On 22/11/2022 06:47, zhangjiangyu via Dnsmasq-discuss wrote:
Hi,

On 22/11/2022 07:00:26; Simon Kelley via Dnsmasq-discuss wrote:
This behaviour arises from the way dnsmasq works. It doesn't attempt to
completely parse the reply packet, it just sends it bit-for-bit to the
original requestor. This has the advantage dnsmasq as a DNS forwarder is
transparent: new packet formats or data types that it doesn't understand
are still returned to the original requestor.

As far as security is concerned, I think it's a fundamental mistake to
rely on dnsmasq or any upstream DNS infrastructure to protect the
resolver code in the original requestor. DNS happens most often over
UDP, and if the resolver is vulnerable to malformed packets it's quite
easy to get those malformed packet to the resolver without the use of
dnsmasq.

Yes, I admit that the original requestor will have some checks, but if dnsmasq 
relies on the checks of the client and the upstream DNS server, is it 
inappropriate? Should dnsmasq also check accordingly? In my opinion, dnsmasq 
should not return to the client a packet that does not conform to the rfc 
definition, such as the first bug. I also know that DNS is mostly UDP protocol, 
but it seems that the same problem exists under TCP protocol.


If you'd found a malformed packet which causes dnsmasq to misbehave, I'd
be very interested, I'd be especially interested in any malformed
packets that can get ad flag set when DNSSEC validation is enabled. \As
I understand, you've found neither of those.

Forwarding untrusted DNS packets to a client which is (or should be)
expecting untrusted DNS packets is simply not a bug, in my opinion.


I don't quite understand why clients expect untrusted packets.

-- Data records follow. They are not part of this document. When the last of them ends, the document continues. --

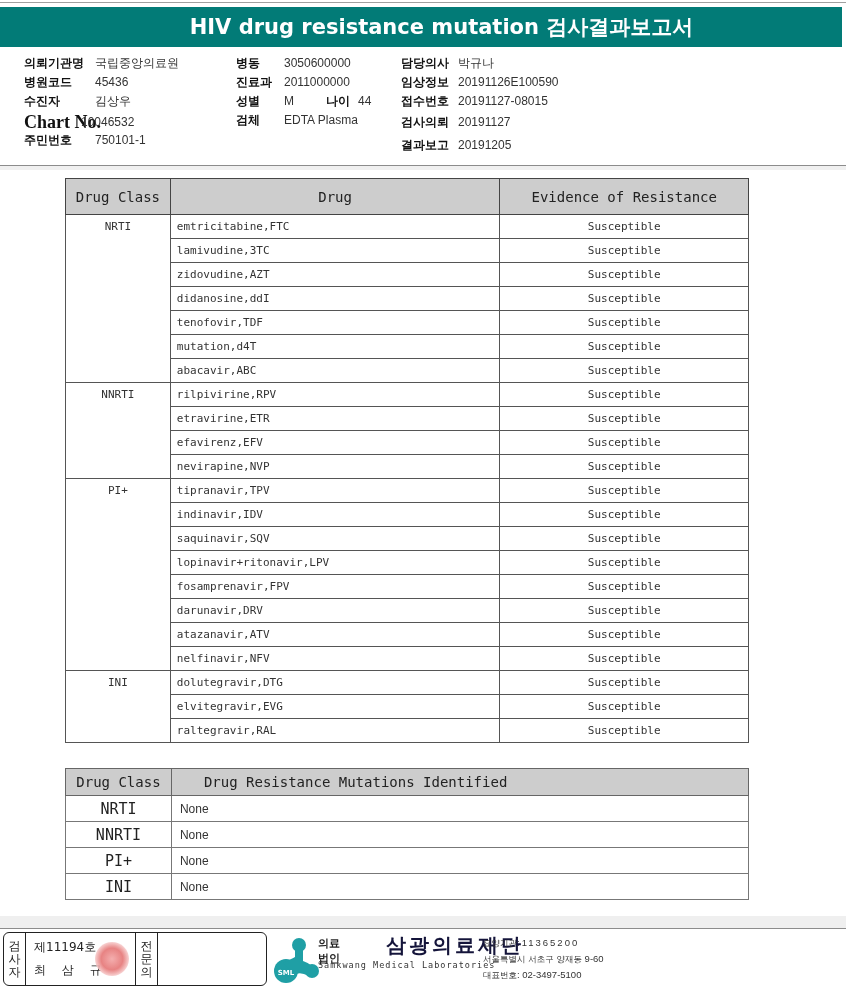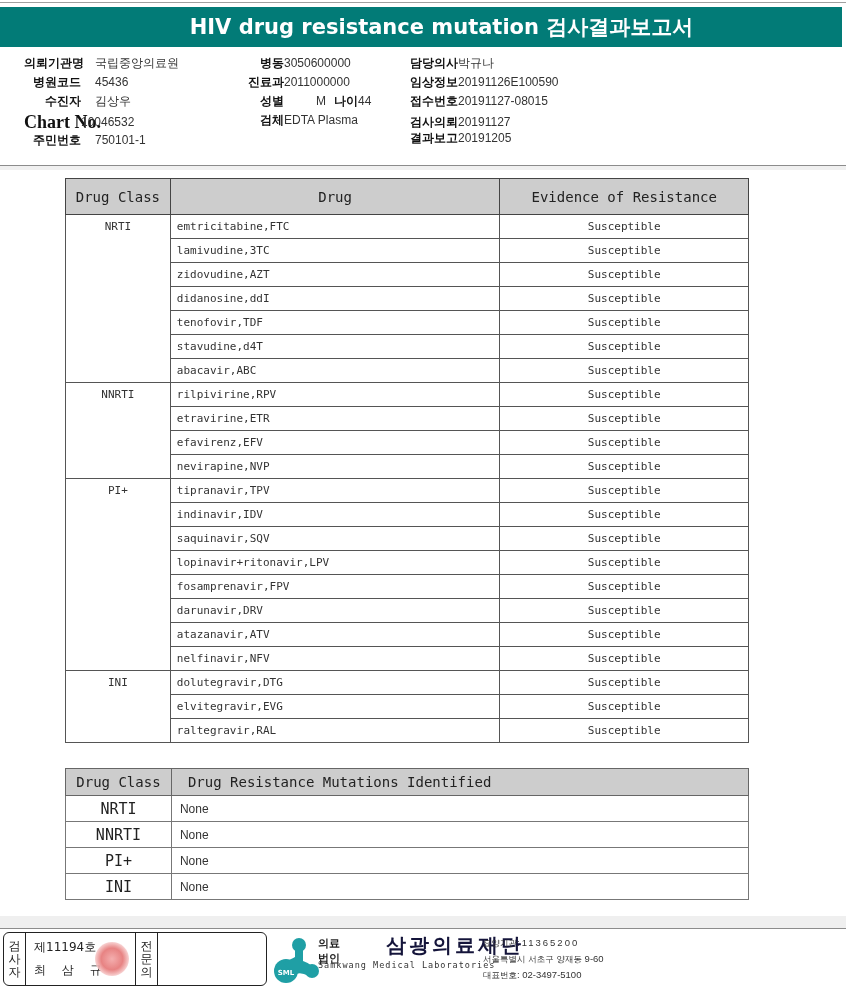--- a/index.html
+++ b/index.html
@@ -9,41 +9,41 @@
   .top-rule { position: absolute; left: 0; top: 0; width: 846px; height: 3px; background: #fff; border-bottom: 1px solid #a0a0a0; }
   .title-bar {
     position: absolute; left: 0; top: 7px; width: 846px; height: 40px;
     background: #027b77; color: #ffffff;
     display: flex; align-items: center; justify-content: center;
     font-family: "DejaVu Sans", sans-serif; font-size: 21px; font-weight: bold;
     border-right: 4px solid #fff;
     padding-left: 41px;
   }
 
-  .info { position: absolute; left: 0; top: 54px; width: 846px; height: 100px; font-size: 12px; text-align: right; }
+  .info { position: absolute; left: 0; top: 54px; width: 846px; height: 100px; font-size: 12px; }
   .info .row { position: absolute; display: flex; align-items: center; height: 16px; white-space: nowrap; }
   .info .lbl { font-weight: bold; color: #111; font-size: 12px; }
   .info .val { font-family: "Liberation Sans", sans-serif; color: #333; font-size: 12px; }
 
   .hr1 { position: absolute; left: 0; top: 165px; width: 846px; height: 1px; background: #8c8c8c; }
   .band1 { position: absolute; left: 0; top: 166px; width: 846px; height: 4px; background: #f0f0f0; }
 
   table { border-collapse: collapse; position: absolute; }
   .t1 { left: 65px; top: 178px; width: 684px; font-family: "DejaVu Sans Mono", monospace; }
   .t1 th { background: #cdcdcd; height: 36px; font-weight: normal; font-size: 14px; color: #222; border: 1px solid #444; }
   .t1 td { height: 24px; font-size: 11px; color: #333; border: 1px solid #555; padding: 0; }
   .t1 td.cls { text-align: center; vertical-align: top; padding-top: 5px; }
   .t1 td.drug { padding-left: 6px; }
   .t1 td.ev { text-align: center; }
   .t1 col.c1 { width: 105px; } .t1 col.c2 { width: 330px; } .t1 col.c3 { width: 249px; }
 
   .t2 { left: 65px; top: 768px; width: 684px; font-family: "DejaVu Sans Mono", monospace; }
   .t2 th { background: #cdcdcd; height: 27px; font-weight: normal; font-size: 14px; color: #222; border: 1px solid #666; text-align: left; }
   .t2 th.h1 { text-align: center; }
-  .t2 th.h2 { padding-left: 16px; }
+  .t2 th.h2 { padding-left: 32px; }
   .t2 td { height: 26px; border: 1px solid #777; font-size: 12px; color: #333; }
   .t2 td.cls { text-align: center; font-size: 15px; color: #222; }
   .t2 td.mut { padding-left: 8px; font-family: "Liberation Sans", sans-serif; }
   .t2 col.c1 { width: 106px; } .t2 col.c2 { width: 578px; }
 
   .band2 { position: absolute; left: 0; top: 916px; width: 846px; height: 13px; background: #efefef; border-bottom: 1px solid #8c8c8c; }
 
   .sign-box {
     position: absolute; left: 3px; top: 932px; width: 264px; height: 54px;
     border: 1px solid #222; border-radius: 6px; display: flex; background: #fff;
@@ -122,21 +122,21 @@
     <span class="val">20191126E100590</span>
   </div>
   <div class="row" style="left:401px;top:39px">
     <span class="lbl" style="width:57px">접수번호</span>
     <span class="val">20191127-08015</span>
   </div>
   <div class="row" style="left:401px;top:60px">
     <span class="lbl" style="width:57px">검사의뢰</span>
     <span class="val">20191127</span>
   </div>
-  <div class="row" style="left:401px;top:76px">
+  <div class="row" style="left:401px;top:83px">
     <span class="lbl" style="width:57px">결과보고</span>
     <span class="val">20191205</span>
   </div>
 </div>
 
 <div class="hr1"></div>
 <div class="band1"></div>
 
 <table class="t1">
   <colgroup>
@@ -167,21 +167,21 @@
       </tr>
       <tr>
         <td class="drug">didanosine,ddI</td>
         <td class="ev">Susceptible</td>
       </tr>
       <tr>
         <td class="drug">tenofovir,TDF</td>
         <td class="ev">Susceptible</td>
       </tr>
       <tr>
-        <td class="drug">stavudine,d4T</td>
+        <td class="drug">mutation,d4T</td>
         <td class="ev">Susceptible</td>
       </tr>
       <tr>
         <td class="drug">abacavir,ABC</td>
         <td class="ev">Susceptible</td>
       </tr>
       <tr>
         <td class="cls" rowspan="4">NNRTI</td>
         <td class="drug">rilpivirine,RPV</td>
         <td class="ev">Susceptible</td>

Of course dnsmasq does attempt to understand the contents of replies in
order to extract the records which it caches, and it handles any
malformed packets it detects as part of that process. It does that by
abandoning the caching of the records, but still returns the broken
answer. It would be fairly simple to modify extract_addresses() to
produce a different return value when it terminates due to a known
malformed packet, and then turn that return code into a SERVFAIL reply.
There would be no guarantee that the packet didn't have some of the
malformations you list, but it would catch some nonsense packets.

Yes, I think it is necessary to return rcode as SERVFAIL when encountering 
malformed packets. Bind, maradns, pdns and knot all return packets with rcode 
SERVFAIL. This behavior is compliant with the DNS RFC specification. If dnsmasq 
returns the message whose rcode is SERVFAIL to the client, the client can mark 
the packets as untrusted and request again without parsing all records of the 
packets. I think this is also why the RFC defines the rcode field.

Thank you very much for your reply.


The main argument for this seems to be a security one: the client may not handle a malformed packet, and a suitably crafted malformed packet may compromise the client with a buffer overflow or similar. If the client is sending all requests via dnsmasq, then dnsmasq should detect and eliminate malformed packets from upstream rather than sending them to the client as this protects the client from compromise.

If we have a client which is vulnerable to malformed packets then the solution is to fix the client, not put it behind dnsmasq. Putting the client behind dnsmasq and relying on dnsmasq to intercept malformed packets is not fix since and attacker may be able to send malformed packets direct to the client anyway or the configuration may change such that the client talks directly to other servers which the attacker may have control over. Using dnsmasq to filter malformed packets from the client is at best fragile and at worst doesn't work. It also transfers the responsibility to handle untrusted data from the client to dnsmasq, which is the wrong approach.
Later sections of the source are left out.